▶ TASK TO CARRY OUT
Print the data verbatim. Leave every image out.

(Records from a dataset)
^^^^^^^^^^^^^^^^

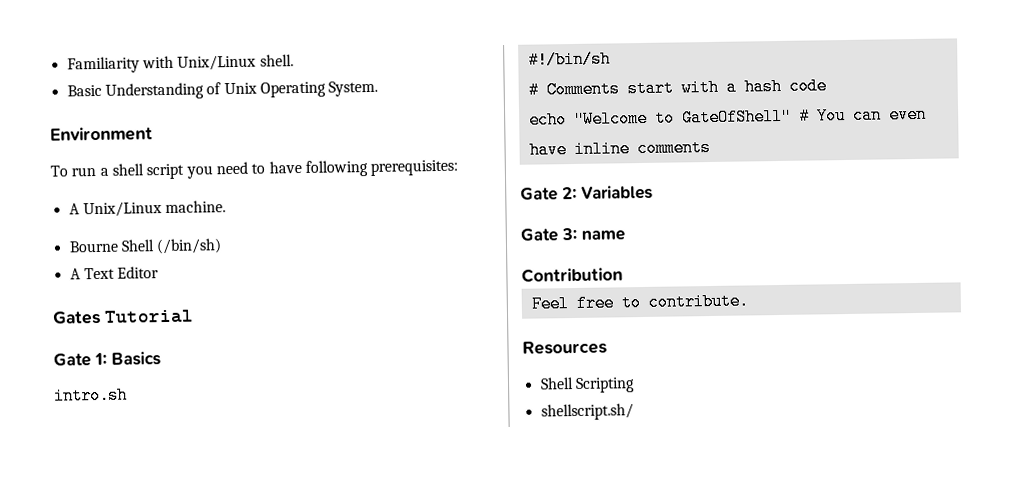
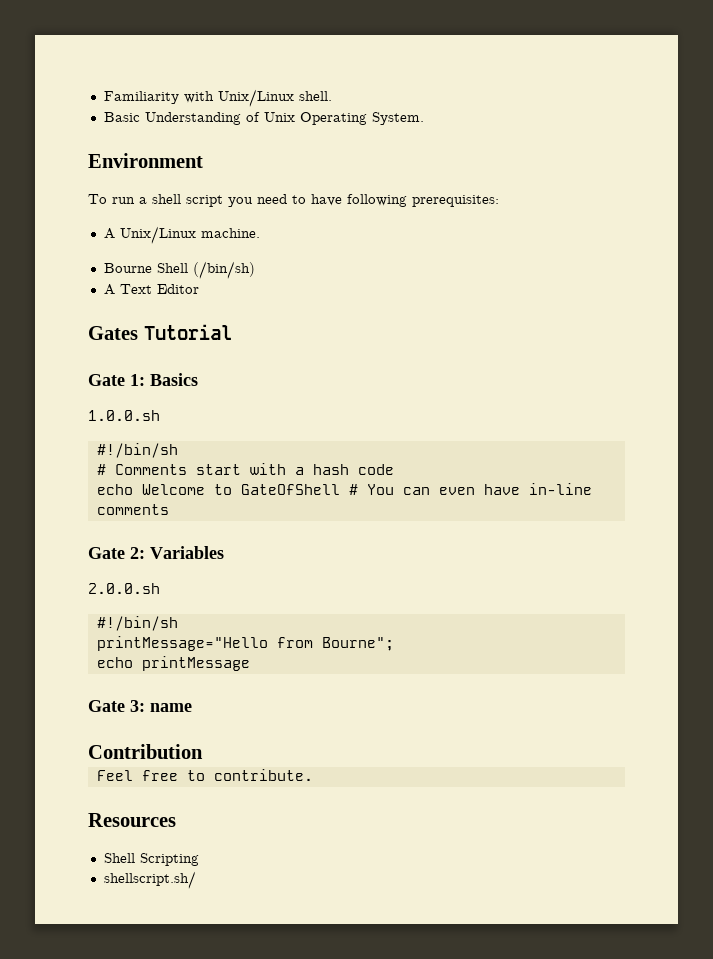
[54,386,128,405] intro.sh -> [88,410,160,421] 1.0.0.sh
[573,107,792,129] "Welcome to GateOfShell" -> [141,484,340,495] Welcome to GateOfShell
[573,140,630,158] inline -> [528,483,592,495] in-line
(653, 192) none -> [88,583,160,594] [96,616,178,631] [96,636,394,651] [96,656,250,671] // 2.0.0.sh // #!/bin/sh // printMessage="Hello from Bourne"; // echo printMessage

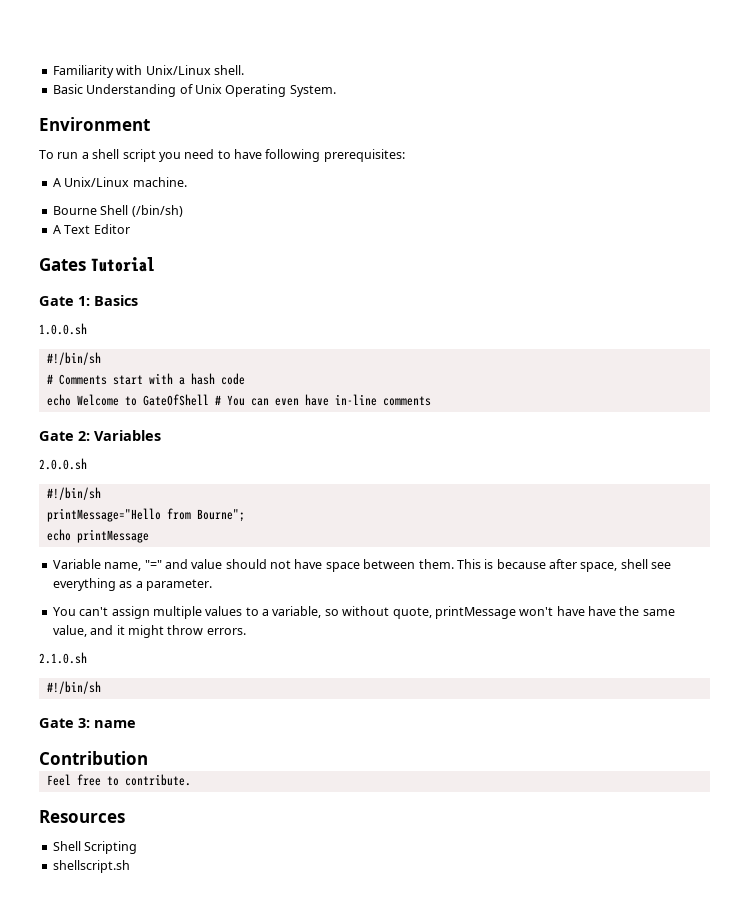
(250, 663) none -> [52,559,672,572] [52,578,212,591] [52,606,675,619] [52,625,246,638] [39,652,87,664] [46,681,101,694] // Variable name, "=" and value should not have space between them. This is because after space, shell see everything as a parameter. // You can't assign multiple values to a variable, so without quote, printMessage won't have have the same value, and it might throw errors. // 2.1.0.sh // #!/bin/sh
[103,871,196,889] shellscript.sh/ -> [52,860,130,873] shellscript.sh

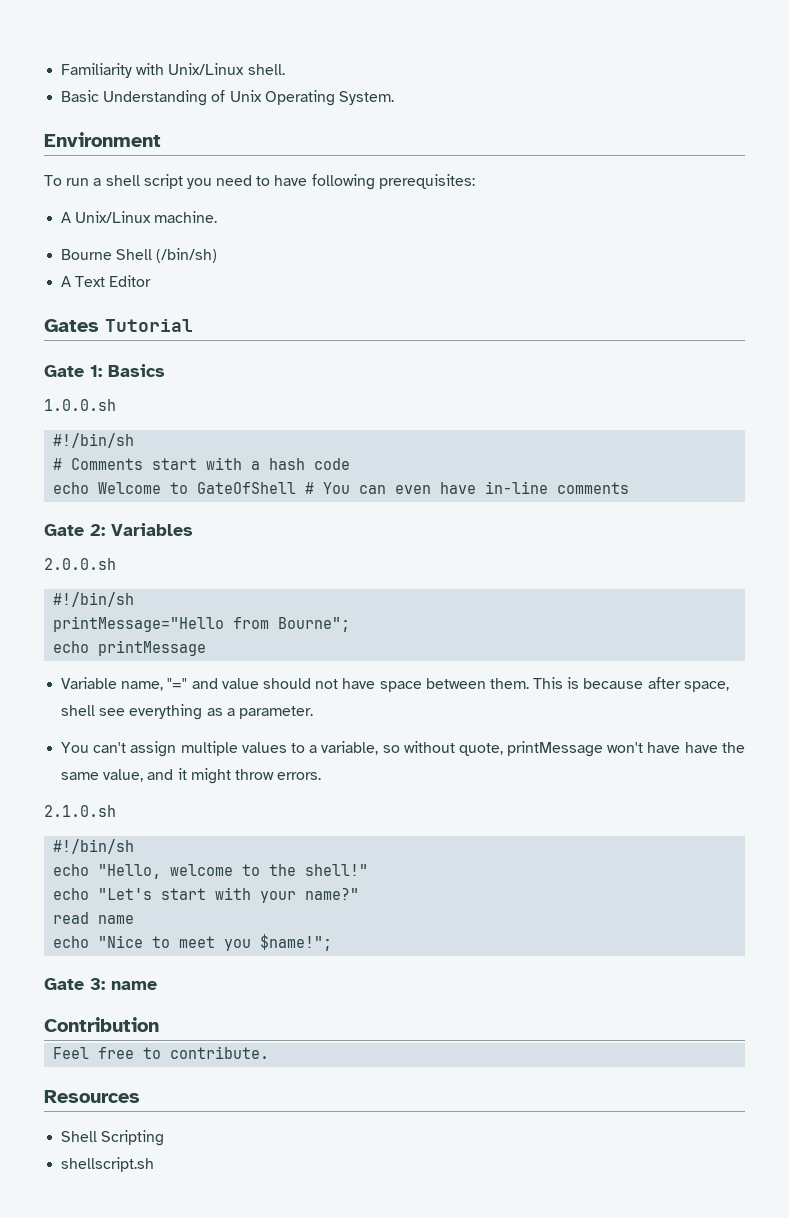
(101, 687) none -> [53,864,369,879] [53,887,360,903] [53,912,135,924] [53,934,333,951] // echo "Hello, welcome to the shell!" // echo "Let's start with your name?" // read name // echo "Nice to meet you $name!";

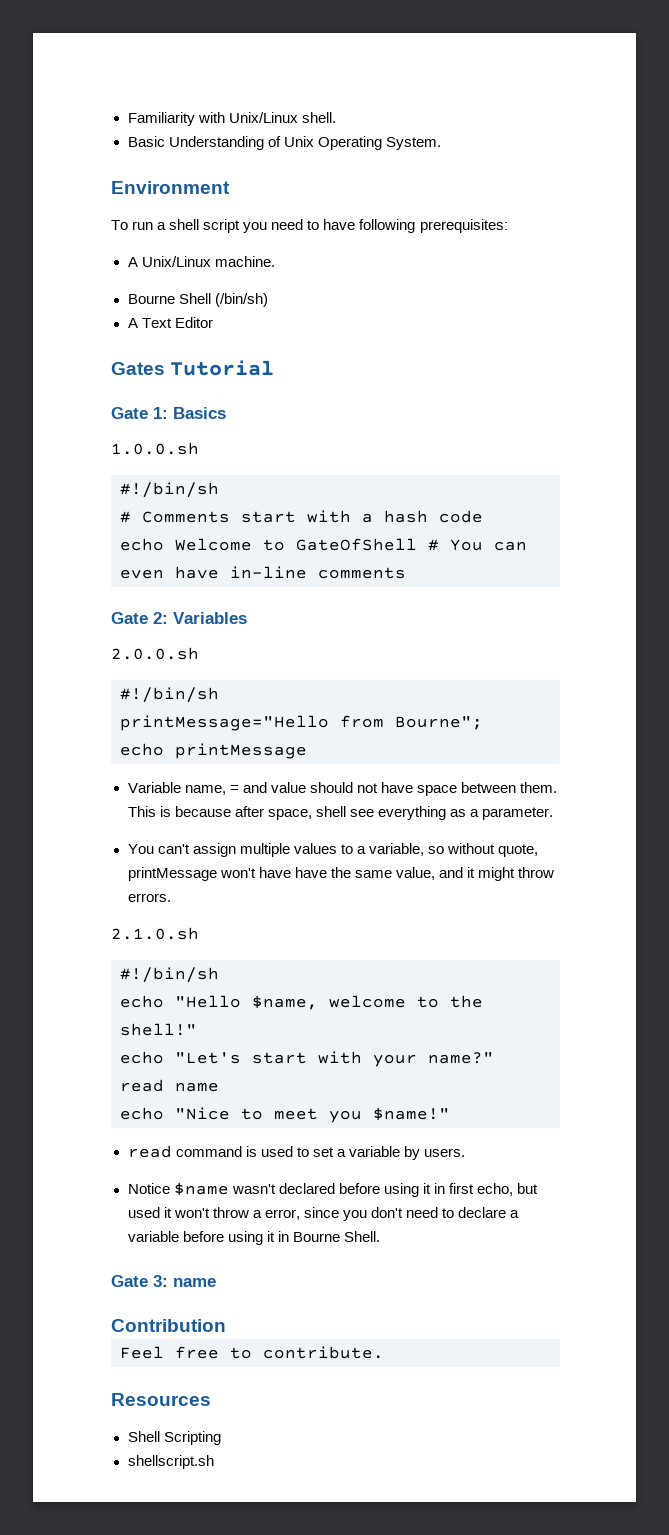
[167,678,188,689] "=" -> [229,785,239,793] =
[98,864,162,879] "Hello, -> [175,995,318,1010] "Hello $name,
[260,934,333,951] $name!"; -> [373,1107,450,1121] [127,1145,465,1160] [127,1182,539,1197] [127,1207,520,1221] [127,1231,380,1245] $name!" // read command is used to set a variable by users. // Notice $name wasn't declared before using it in first echo, but used it won't throw a error, since you don't need to declare a variable before using it in Bourne Shell.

^^^^^^^^^^^^^^^^

▶ TASK SOLUTION
[54,386,128,405] intro.sh -> [88,410,160,421] 1.0.0.sh
[573,107,792,129] "Welcome to GateOfShell" -> [141,484,340,495] Welcome to GateOfShell
[573,140,630,158] inline -> [528,483,592,495] in-line
(653, 192) none -> [88,583,160,594] [96,616,178,631] [96,636,394,651] [96,656,250,671] // 2.0.0.sh // #!/bin/sh // printMessage="Hello from Bourne"; // echo printMessage

(250, 663) none -> [52,559,672,572] [52,578,212,591] [52,606,675,619] [52,625,246,638] [39,652,87,664] [46,681,101,694] // Variable name, "=" and value should not have space between them. This is because after space, shell see everything as a parameter. // You can't assign multiple values to a variable, so without quote, printMessage won't have have the same value, and it might throw errors. // 2.1.0.sh // #!/bin/sh
[103,871,196,889] shellscript.sh/ -> [52,860,130,873] shellscript.sh

(101, 687) none -> [53,864,369,879] [53,887,360,903] [53,912,135,924] [53,934,333,951] // echo "Hello, welcome to the shell!" // echo "Let's start with your name?" // read name // echo "Nice to meet you $name!";

[167,678,188,689] "=" -> [229,785,239,793] =
[98,864,162,879] "Hello, -> [175,995,318,1010] "Hello $name,
[260,934,333,951] $name!"; -> [373,1107,450,1121] [127,1145,465,1160] [127,1182,539,1197] [127,1207,520,1221] [127,1231,380,1245] $name!" // read command is used to set a variable by users. // Notice $name wasn't declared before using it in first echo, but used it won't throw a error, since you don't need to declare a variable before using it in Bourne Shell.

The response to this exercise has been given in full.